Abstract

Abstract The highest incidence of esophageal cancer is in East Asia, but as for advanced age people, there are also many non-tumor factors affecting overall survival (OS), such as cardiovascular and cerebrovascular diseases. Our purpose is to determine whether the older patients after esophagectomy had better OS than those treated with non-surgical treatment. Data were obtained from the Sichuan Cancer Hospital & Institute Esophageal Cancer Case Management Database (SCH-ECCM Database) and Department of Radiation Oncology Database.

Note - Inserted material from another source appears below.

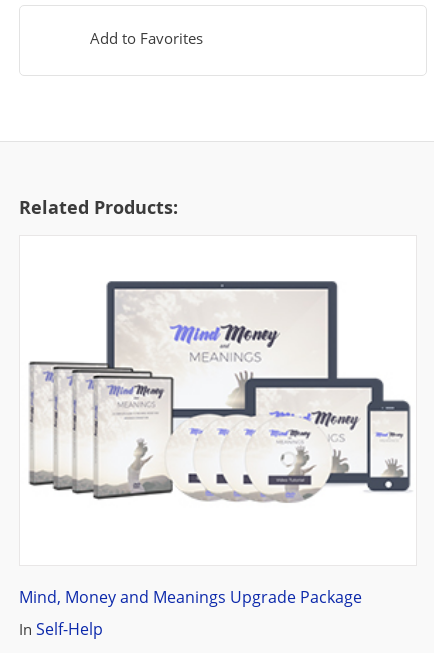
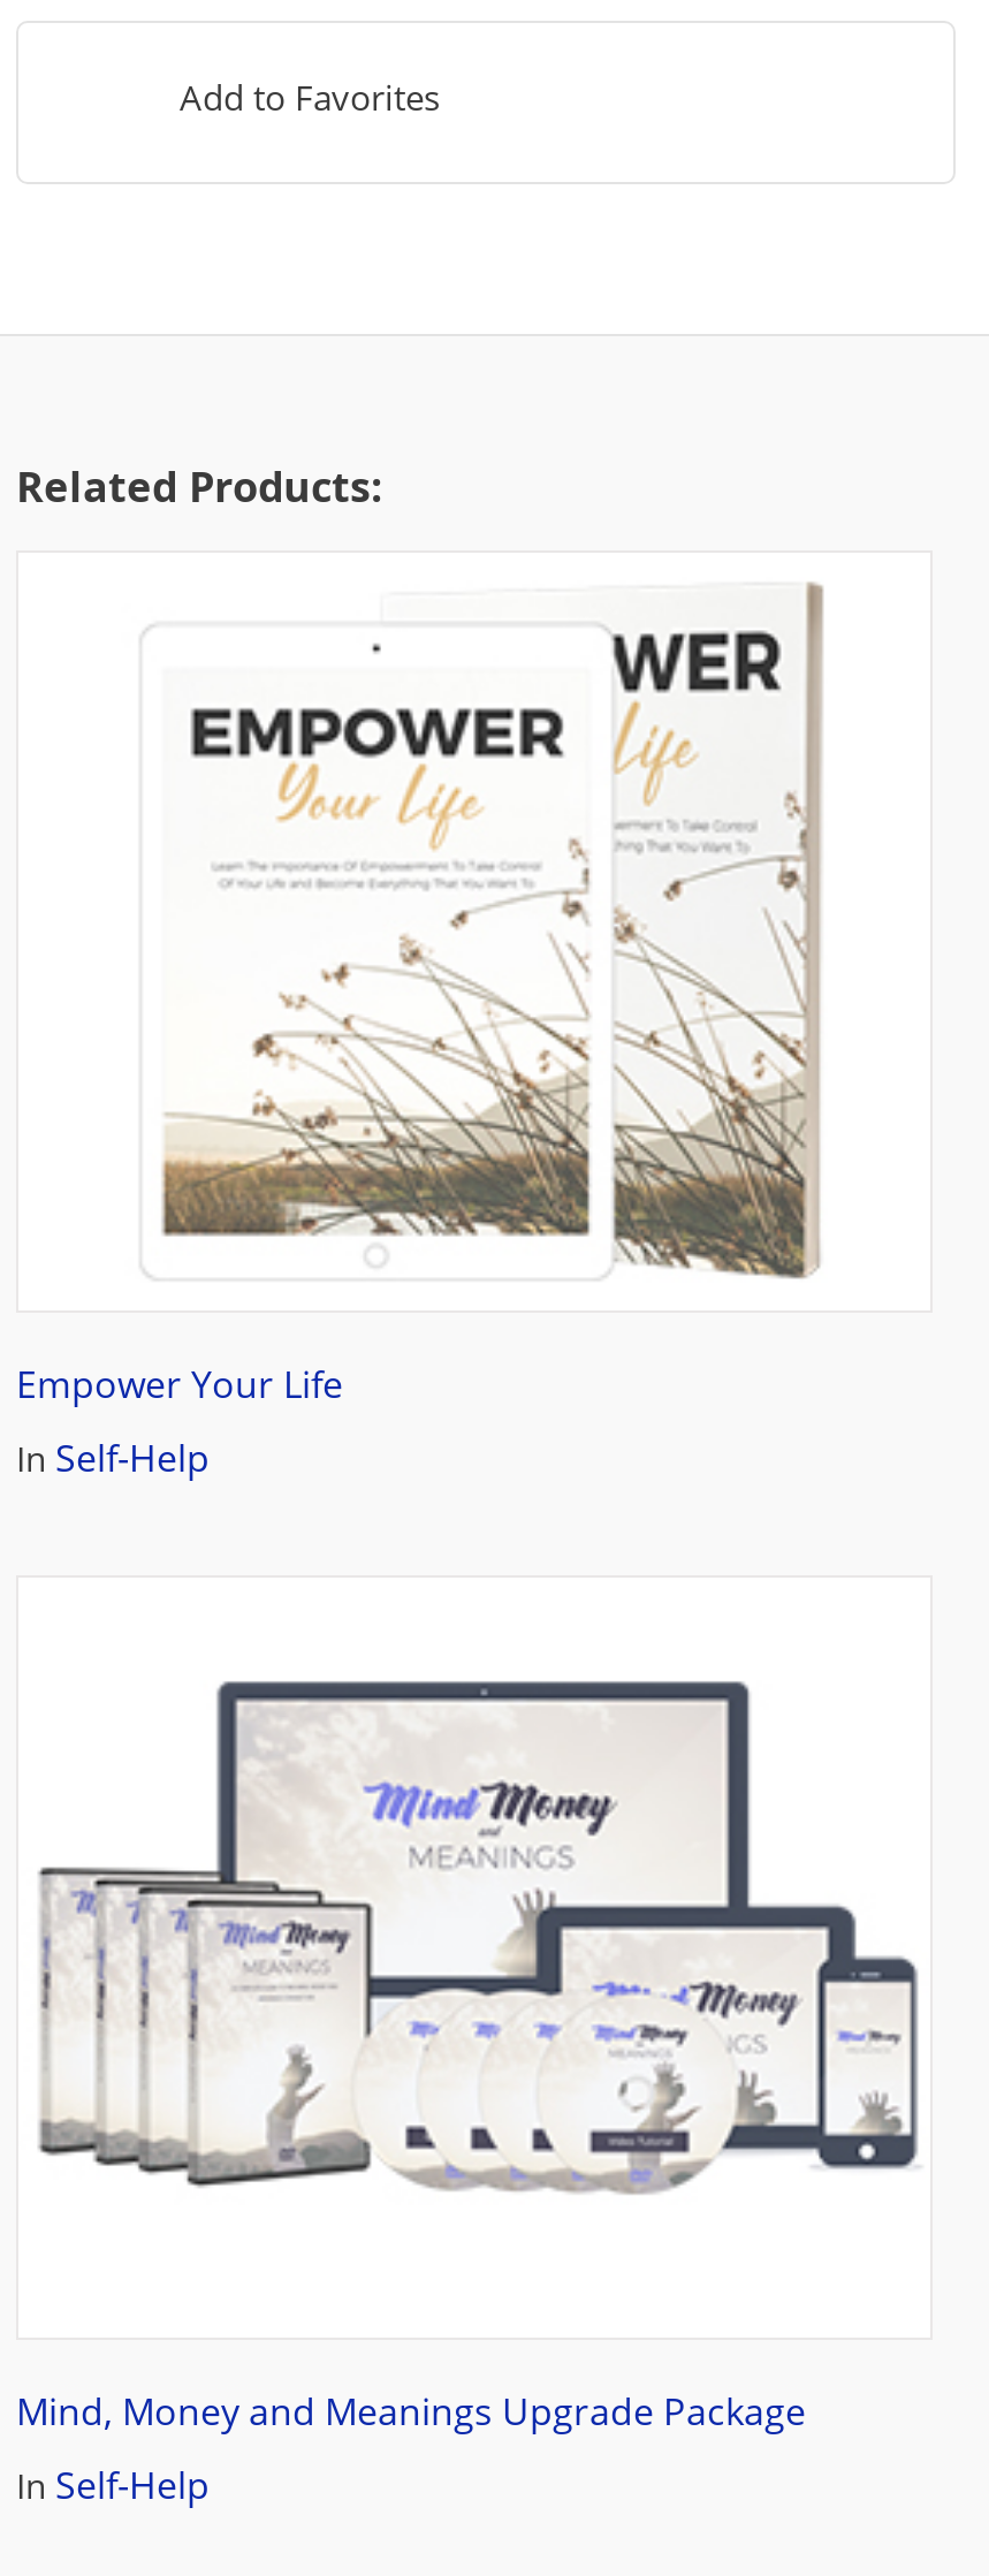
none -> [16,580,824,1484] [image] | Empower Your Life | In Self-Help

We retrospective analyzed esophageal cancer patients older than 70 years who underwent esophagectomy or radiotherapy/chemotherapy from Jan. 2009 to Dec. 2017. The patients were divided into two groups: surgery group (S group), and non-surgery group (NS group). Outcome measures depend on OS. After 60.6 months of median follow-up time, 749 patients were included. 532 of 749 patients (71.0%) underwent surgery, 217 of 749 patients (39.0%) underwent non-surgical treatment including radiotherapy and/or chemotherapy. In the S group, the median OS of was 39.7 months (95% CI 33.7–45.7), while the NS group was only 24.0 months (95% CI 19.6–28.4). The OS at 1, 3, and 5 years were 84%, 52%, and 39% in the S group, respectively. In the NS group, the OS rates at 1, 3, and 5 years were 72%, 32%, and 29%, respectively (HR 0.69, 95% CI 0.561–0.846, P<0.0001). Esophageal cancer patients older than 70 years who underwent esophagectomy had significantly better OS than those who underwent non-surgical treatment based on radiotherapy and/or chemotherapy.